• [EXERCISE DATA]:

_ _ _ _ _

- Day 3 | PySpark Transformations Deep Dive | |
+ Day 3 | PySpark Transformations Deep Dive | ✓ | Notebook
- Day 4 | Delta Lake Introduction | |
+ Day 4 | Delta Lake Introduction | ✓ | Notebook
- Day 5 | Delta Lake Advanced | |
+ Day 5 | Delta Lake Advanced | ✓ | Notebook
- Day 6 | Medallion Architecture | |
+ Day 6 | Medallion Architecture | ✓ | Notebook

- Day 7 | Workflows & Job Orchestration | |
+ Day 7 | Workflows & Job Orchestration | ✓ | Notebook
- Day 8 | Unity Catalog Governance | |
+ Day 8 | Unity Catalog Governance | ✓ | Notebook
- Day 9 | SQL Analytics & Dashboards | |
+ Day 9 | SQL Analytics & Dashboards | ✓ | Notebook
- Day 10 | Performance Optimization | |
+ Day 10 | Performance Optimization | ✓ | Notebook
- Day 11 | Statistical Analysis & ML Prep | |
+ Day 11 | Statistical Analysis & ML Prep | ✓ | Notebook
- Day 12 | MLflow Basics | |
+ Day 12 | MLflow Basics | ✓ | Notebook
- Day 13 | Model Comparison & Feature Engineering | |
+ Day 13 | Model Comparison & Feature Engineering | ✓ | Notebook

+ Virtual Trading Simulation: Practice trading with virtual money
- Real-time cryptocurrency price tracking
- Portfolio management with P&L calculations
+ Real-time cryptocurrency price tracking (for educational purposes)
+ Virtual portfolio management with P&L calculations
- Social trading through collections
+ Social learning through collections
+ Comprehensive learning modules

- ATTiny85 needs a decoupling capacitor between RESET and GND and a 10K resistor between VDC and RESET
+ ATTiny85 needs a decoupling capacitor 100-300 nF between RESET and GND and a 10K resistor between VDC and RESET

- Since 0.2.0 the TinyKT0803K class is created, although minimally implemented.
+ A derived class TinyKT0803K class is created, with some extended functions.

_ _ _ _ _

• [EXERCISE OBJECTIVE]: Looking at the entries above, can you reproduce exactly the lines from the one that holds "learning through collections" through the one that holds "decoupling capacitor 100-300", and only those?

• [COMPLETED EXERCISE]:
+ Social learning through collections
+ Comprehensive learning modules

- ATTiny85 needs a decoupling capacitor between RESET and GND and a 10K resistor between VDC and RESET
+ ATTiny85 needs a decoupling capacitor 100-300 nF between RESET and GND and a 10K resistor between VDC and RESET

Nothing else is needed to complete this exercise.